◆ Task brief ◆
An image-free, verbatim transcription of the records is the expected result.

[Code change snippets]

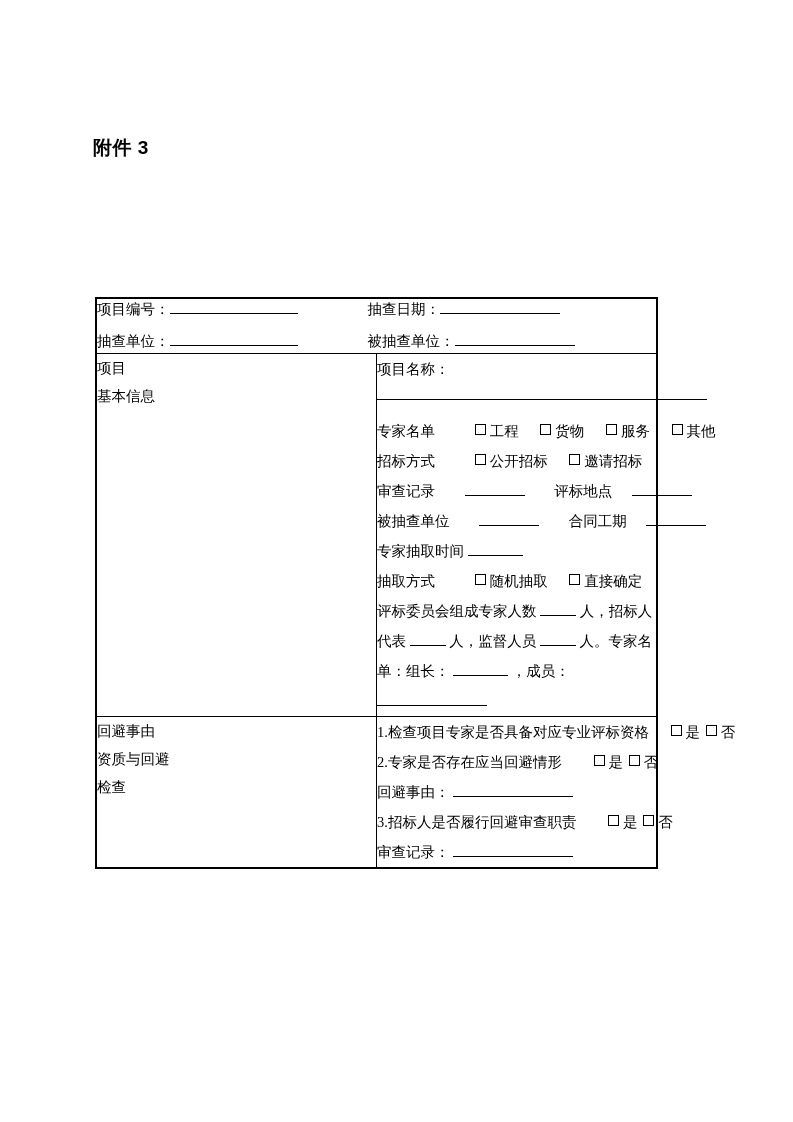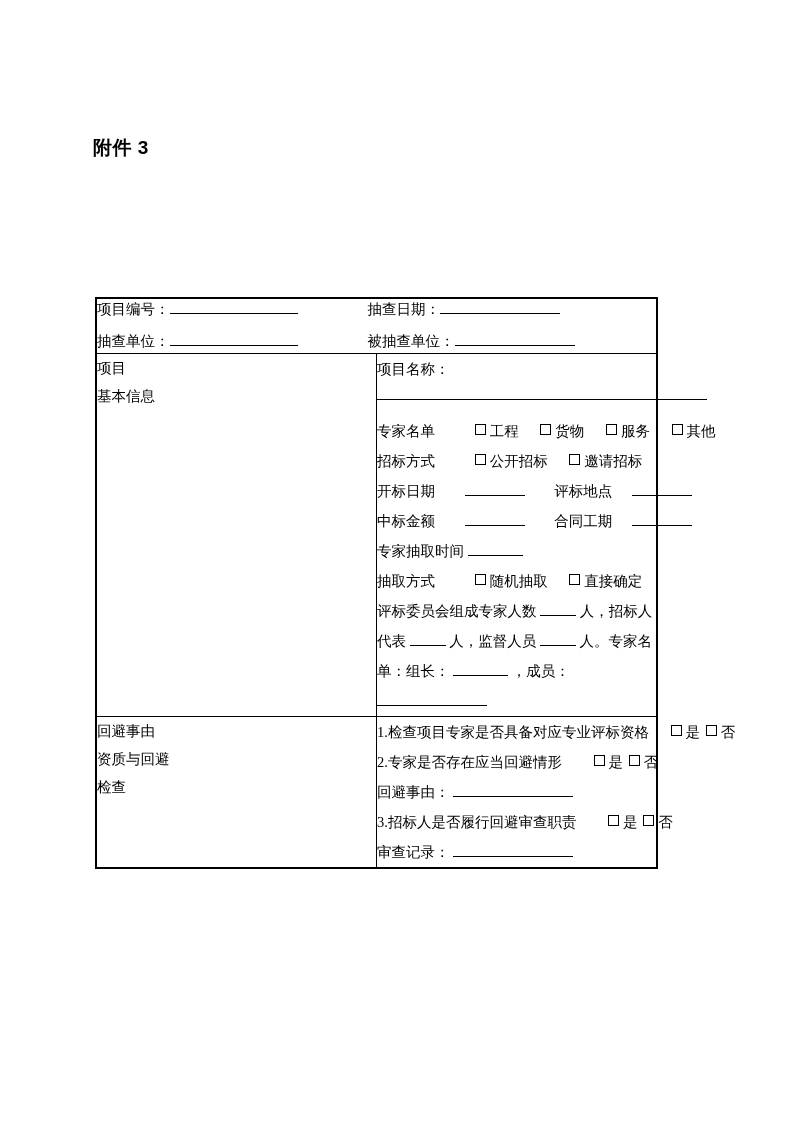--- a/index.html
+++ b/index.html
@@ -195,31 +195,31 @@
 
           <span class="c-line">
             <span>招标方式</span>
             <span class="sp-l-lg"></span>
             <span class="chk"></span><span>公开招标</span>
             <span class="sp-l"></span>
             <span class="chk"></span><span>邀请招标</span>
           </span>
 
           <span class="c-line">
-            <span>开标日期</span>
+            <span>审查记录</span>
             <span class="sp-l-md"></span>
             <span class="blank-line bl-60"></span>
             <span class="sp-l-md"></span>
             <span>评标地点</span>
             <span class="sp-l"></span>
             <span class="blank-line bl-60"></span>
           </span>
 
           <span class="c-line">
-            <span>中标金额</span>
+            <span>被抽查单位</span>
             <span class="sp-l-md"></span>
             <span class="blank-line bl-60"></span>
             <span class="sp-l-md"></span>
             <span>合同工期</span>
             <span class="sp-l"></span>
             <span class="blank-line bl-60"></span>
           </span>
 
           <span class="c-line">
             <span>专家抽取时间</span>

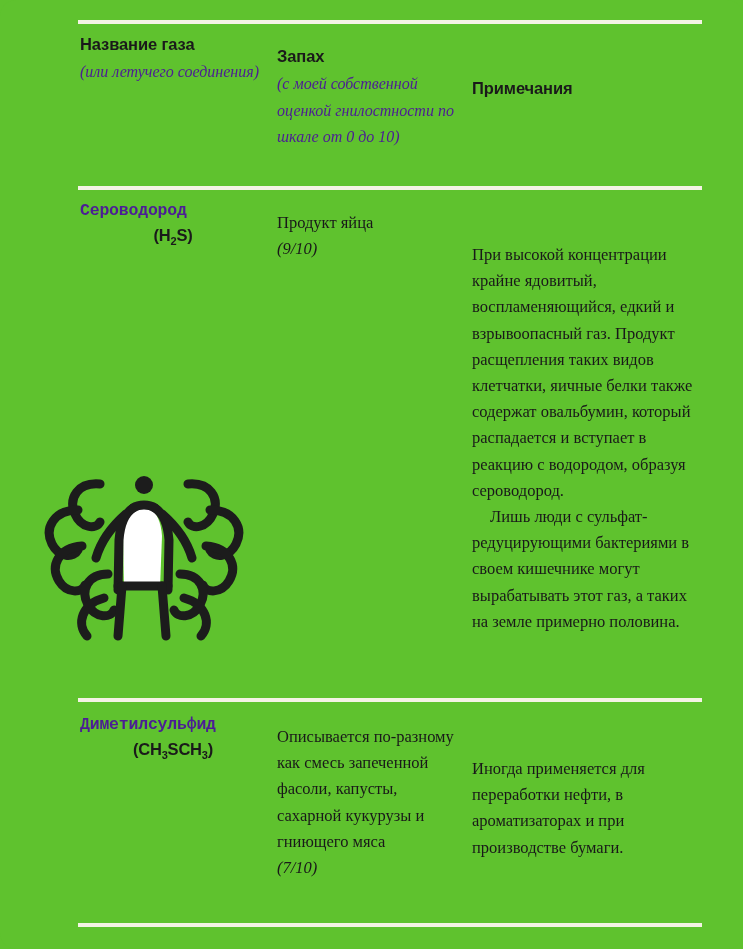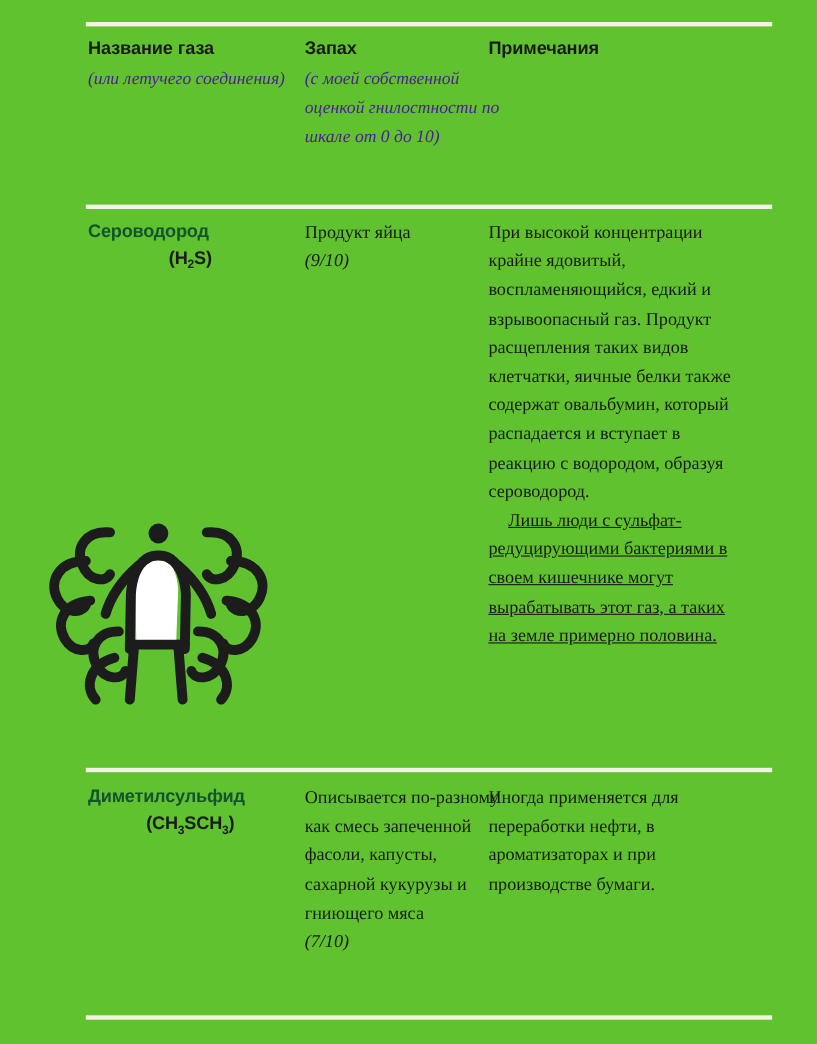--- a/index.html
+++ b/index.html
@@ -51,22 +51,22 @@
   }
   .row-header { top: 32px; }
   .row-1      { top: 198px; }
   .row-2      { top: 712px; }
 
   .cell {
     position: absolute;
     top: 0;
   }
   .col-name  { left: 80px;  width: 186px; }
-  .col-odor  { left: 277px; width: 180px; }
-  .col-notes { left: 444px; width: 230px; }
+  .col-odor  { left: 277px; width: 180px; margin-top: 12px; }
+  .col-notes { left: 472px; width: 230px; margin-top: 44px; }
 
   
   .hdr-bold {
     font-family: "Liberation Sans", sans-serif;
     font-weight: bold;
     font-size: 16.5px;
     color: #1A1A1A;
     line-height: 25px;
     letter-spacing: -0.1px;
     margin: 0 0 2px 0;
@@ -75,24 +75,24 @@
   .hdr-italic {
     font-family: "Liberation Serif", serif;
     font-style: italic;
     font-size: 16px;
     color: #4c1d95;
     line-height: 26.5px;
     margin: 0;
   }
 
   .gas-name {
-    font-family: Liberation Sans, sans-serif;
+    font-family: Liberation Mono, monospace;
     font-weight: bold;
     font-size: 16.5px;
-    color: #14532d;
+    color: #4c1d95;
     line-height: 25px;
     letter-spacing: -0.2px;
     margin: 0;
   }
   .gas-formula {
     font-family: "Liberation Sans", sans-serif;
     font-weight: bold;
     font-size: 16.5px;
     color: #1A1A1A;
     line-height: 25px;
@@ -121,21 +121,20 @@
   .notes-p {
     font-family: "Liberation Serif", serif;
     font-size: 16.5px;
     color: #191919;
     line-height: 26.2px;
     margin: 0;
     text-align: left;
   }
   .notes-p.indent {
     text-indent: 18px;
-    text-decoration: underline;
   }
 
   
   .illustration {
     position: absolute;
     left: 38px;
     top: 462px;
     width: 212px;
     height: 186px;
   }

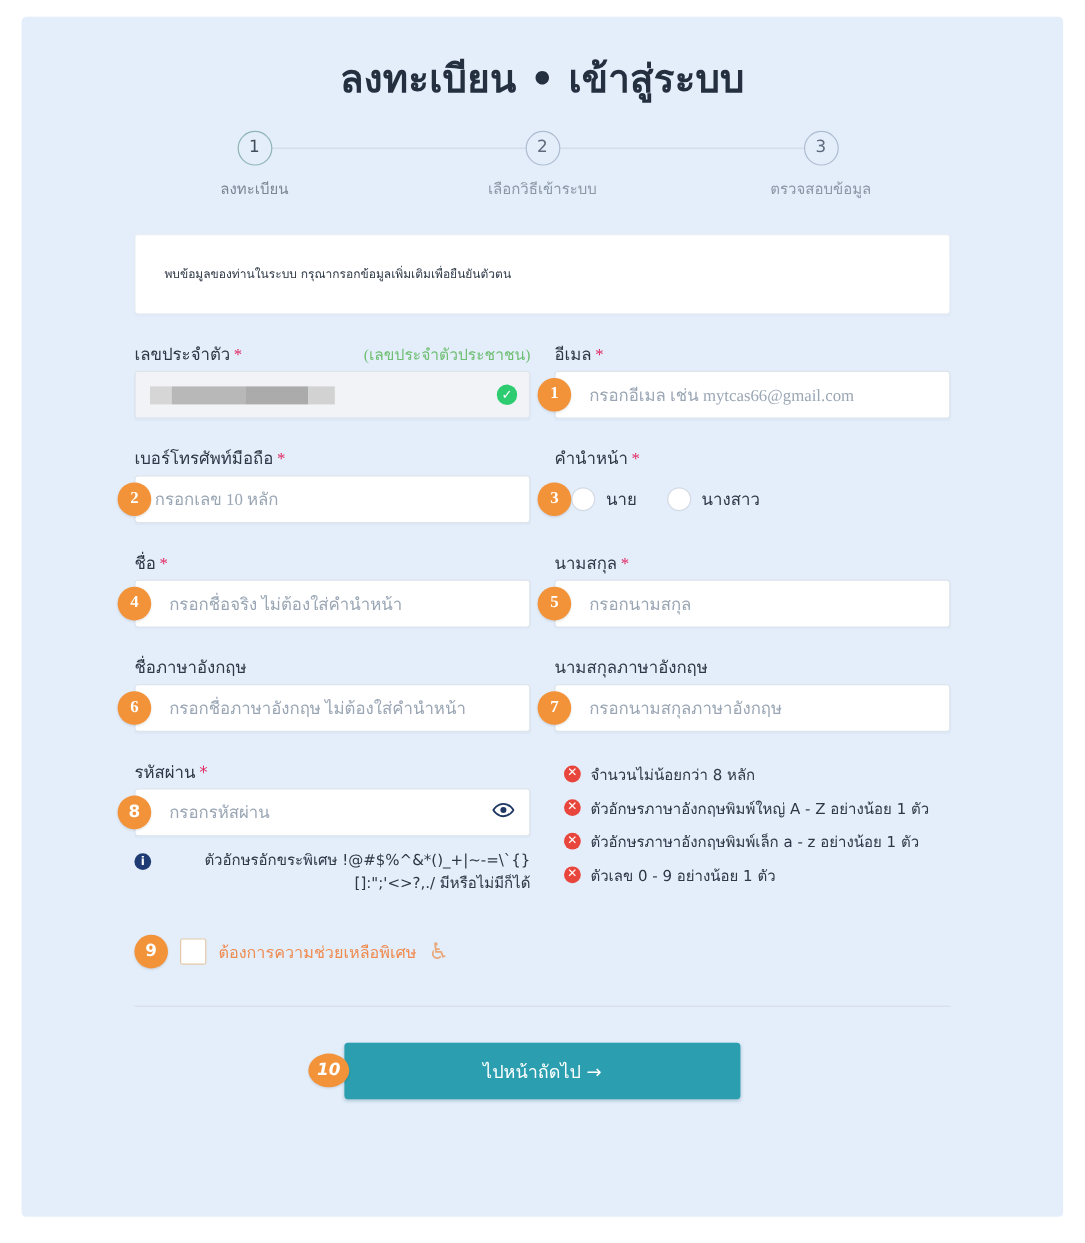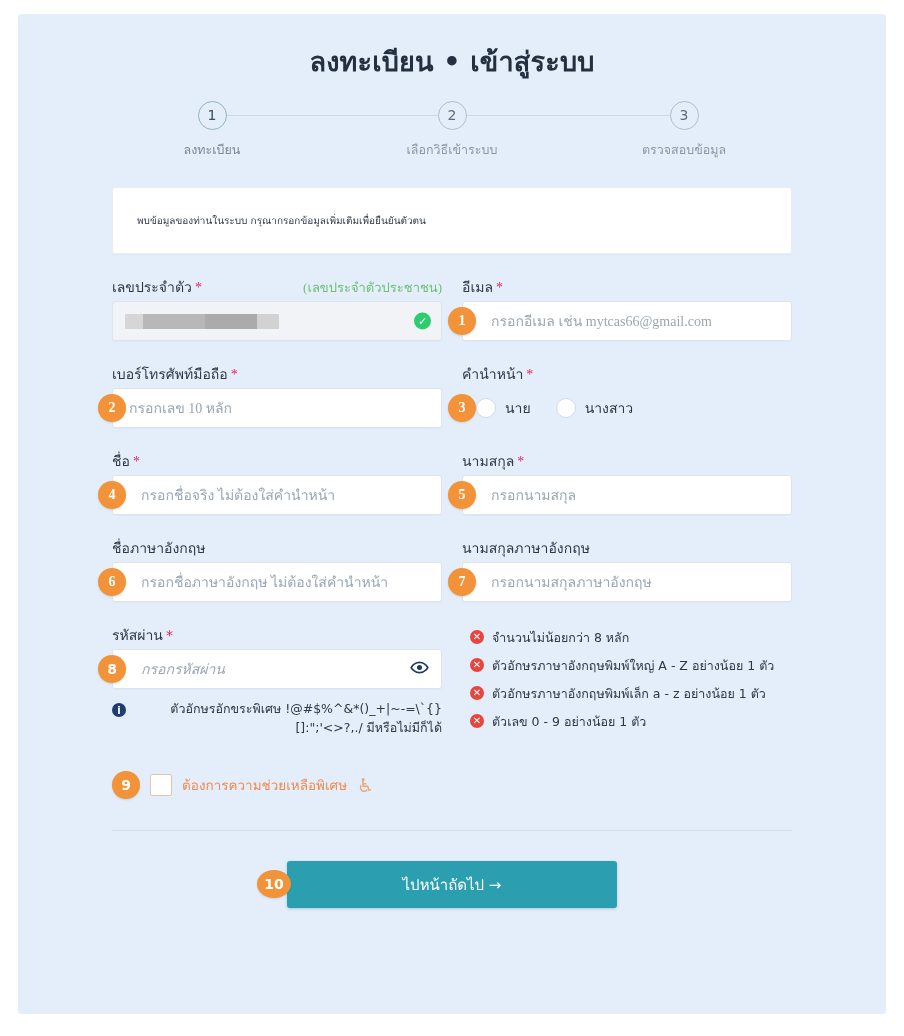--- a/index.html
+++ b/index.html
@@ -21,21 +21,21 @@
     position: relative;
     width: 868px; height: 1000px;
     background: #e4eefb;
     border-radius: 4px;
     overflow: hidden;
   }
 
   
   .page-title {
     text-align: center;
-    font-size: 27px;
+    font-size: 32px;
     font-weight: bold;
     color: #24303f;
     padding-top: 26px;
     letter-spacing: .2px;
   }
 
   
   .stepper {
     position: relative;
     margin: 18px auto 0 auto;
@@ -162,21 +162,21 @@
     width: 28px; height: 28px;
     border-radius: 50%;
     background: #f29339;
     color: #ffffff;
     font-size: 14px;
     font-weight: bold;
     display: flex; align-items: center; justify-content: center;
     z-index: 20;
     box-shadow: 0 1px 2px rgba(0,0,0,.12);
   }
-  .badge.wide { width: 34px; }
+  .badge.wide { width: 34px; font-style: italic; }
 
   
   .radio-row { height: 40px; display: flex; align-items: center; gap: 9px; }
   .radio {
     width: 20px; height: 20px; border-radius: 50%;
     background: #ffffff; border: 1px solid #d3dae3;
   }
   .radio-lbl { font-size: 14px; color: #2d3846; margin-right: 16px; }
 
   
@@ -405,21 +405,21 @@
 
       <div class="pw-area">
         <div class="pw-left">
           <div class="lbl">
             <span>รหัสผ่าน</span>
             <span class="req">*</span>
           </div>
           <div style="position:relative;">
             <div class="badge" style="left:-14px; top:6px;">8</div>
             <div class="field">
-              <span class="ph" style="margin-left:16px;font-style:italic;">กรอกรหัสผ่าน</span>
+              <span class="ph" style="margin-left:16px;">กรอกรหัสผ่าน</span>
               <span class="eye">
                 <svg width="19" height="19" viewBox="0 0 24 24" fill="none">
                   <path d="M1.5 12S5 5.5 12 5.5 22.5 12 22.5 12 19 18.5 12 18.5 1.5 12 1.5 12Z" stroke="#1f3864" stroke-width="2"></path>
                   <circle cx="12" cy="12" r="3.2" fill="#1f3864"></circle>
                 </svg>
               </span>
             </div>
           </div>
           <div class="pw-hint">
             <span class="info-dot">i</span>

◆ Exercise answer ◆
--- a/index.html
+++ b/index.html
@@ -195,31 +195,31 @@
 
           <span class="c-line">
             <span>招标方式</span>
             <span class="sp-l-lg"></span>
             <span class="chk"></span><span>公开招标</span>
             <span class="sp-l"></span>
             <span class="chk"></span><span>邀请招标</span>
           </span>
 
           <span class="c-line">
-            <span>开标日期</span>
+            <span>审查记录</span>
             <span class="sp-l-md"></span>
             <span class="blank-line bl-60"></span>
             <span class="sp-l-md"></span>
             <span>评标地点</span>
             <span class="sp-l"></span>
             <span class="blank-line bl-60"></span>
           </span>
 
           <span class="c-line">
-            <span>中标金额</span>
+            <span>被抽查单位</span>
             <span class="sp-l-md"></span>
             <span class="blank-line bl-60"></span>
             <span class="sp-l-md"></span>
             <span>合同工期</span>
             <span class="sp-l"></span>
             <span class="blank-line bl-60"></span>
           </span>
 
           <span class="c-line">
             <span>专家抽取时间</span>

--- a/index.html
+++ b/index.html
@@ -51,22 +51,22 @@
   }
   .row-header { top: 32px; }
   .row-1      { top: 198px; }
   .row-2      { top: 712px; }
 
   .cell {
     position: absolute;
     top: 0;
   }
   .col-name  { left: 80px;  width: 186px; }
-  .col-odor  { left: 277px; width: 180px; }
-  .col-notes { left: 444px; width: 230px; }
+  .col-odor  { left: 277px; width: 180px; margin-top: 12px; }
+  .col-notes { left: 472px; width: 230px; margin-top: 44px; }
 
   
   .hdr-bold {
     font-family: "Liberation Sans", sans-serif;
     font-weight: bold;
     font-size: 16.5px;
     color: #1A1A1A;
     line-height: 25px;
     letter-spacing: -0.1px;
     margin: 0 0 2px 0;
@@ -75,24 +75,24 @@
   .hdr-italic {
     font-family: "Liberation Serif", serif;
     font-style: italic;
     font-size: 16px;
     color: #4c1d95;
     line-height: 26.5px;
     margin: 0;
   }
 
   .gas-name {
-    font-family: Liberation Sans, sans-serif;
+    font-family: Liberation Mono, monospace;
     font-weight: bold;
     font-size: 16.5px;
-    color: #14532d;
+    color: #4c1d95;
     line-height: 25px;
     letter-spacing: -0.2px;
     margin: 0;
   }
   .gas-formula {
     font-family: "Liberation Sans", sans-serif;
     font-weight: bold;
     font-size: 16.5px;
     color: #1A1A1A;
     line-height: 25px;
@@ -121,21 +121,20 @@
   .notes-p {
     font-family: "Liberation Serif", serif;
     font-size: 16.5px;
     color: #191919;
     line-height: 26.2px;
     margin: 0;
     text-align: left;
   }
   .notes-p.indent {
     text-indent: 18px;
-    text-decoration: underline;
   }
 
   
   .illustration {
     position: absolute;
     left: 38px;
     top: 462px;
     width: 212px;
     height: 186px;
   }

--- a/index.html
+++ b/index.html
@@ -21,21 +21,21 @@
     position: relative;
     width: 868px; height: 1000px;
     background: #e4eefb;
     border-radius: 4px;
     overflow: hidden;
   }
 
   
   .page-title {
     text-align: center;
-    font-size: 27px;
+    font-size: 32px;
     font-weight: bold;
     color: #24303f;
     padding-top: 26px;
     letter-spacing: .2px;
   }
 
   
   .stepper {
     position: relative;
     margin: 18px auto 0 auto;
@@ -162,21 +162,21 @@
     width: 28px; height: 28px;
     border-radius: 50%;
     background: #f29339;
     color: #ffffff;
     font-size: 14px;
     font-weight: bold;
     display: flex; align-items: center; justify-content: center;
     z-index: 20;
     box-shadow: 0 1px 2px rgba(0,0,0,.12);
   }
-  .badge.wide { width: 34px; }
+  .badge.wide { width: 34px; font-style: italic; }
 
   
   .radio-row { height: 40px; display: flex; align-items: center; gap: 9px; }
   .radio {
     width: 20px; height: 20px; border-radius: 50%;
     background: #ffffff; border: 1px solid #d3dae3;
   }
   .radio-lbl { font-size: 14px; color: #2d3846; margin-right: 16px; }
 
   
@@ -405,21 +405,21 @@
 
       <div class="pw-area">
         <div class="pw-left">
           <div class="lbl">
             <span>รหัสผ่าน</span>
             <span class="req">*</span>
           </div>
           <div style="position:relative;">
             <div class="badge" style="left:-14px; top:6px;">8</div>
             <div class="field">
-              <span class="ph" style="margin-left:16px;font-style:italic;">กรอกรหัสผ่าน</span>
+              <span class="ph" style="margin-left:16px;">กรอกรหัสผ่าน</span>
               <span class="eye">
                 <svg width="19" height="19" viewBox="0 0 24 24" fill="none">
                   <path d="M1.5 12S5 5.5 12 5.5 22.5 12 22.5 12 19 18.5 12 18.5 1.5 12 1.5 12Z" stroke="#1f3864" stroke-width="2"></path>
                   <circle cx="12" cy="12" r="3.2" fill="#1f3864"></circle>
                 </svg>
               </span>
             </div>
           </div>
           <div class="pw-hint">
             <span class="info-dot">i</span>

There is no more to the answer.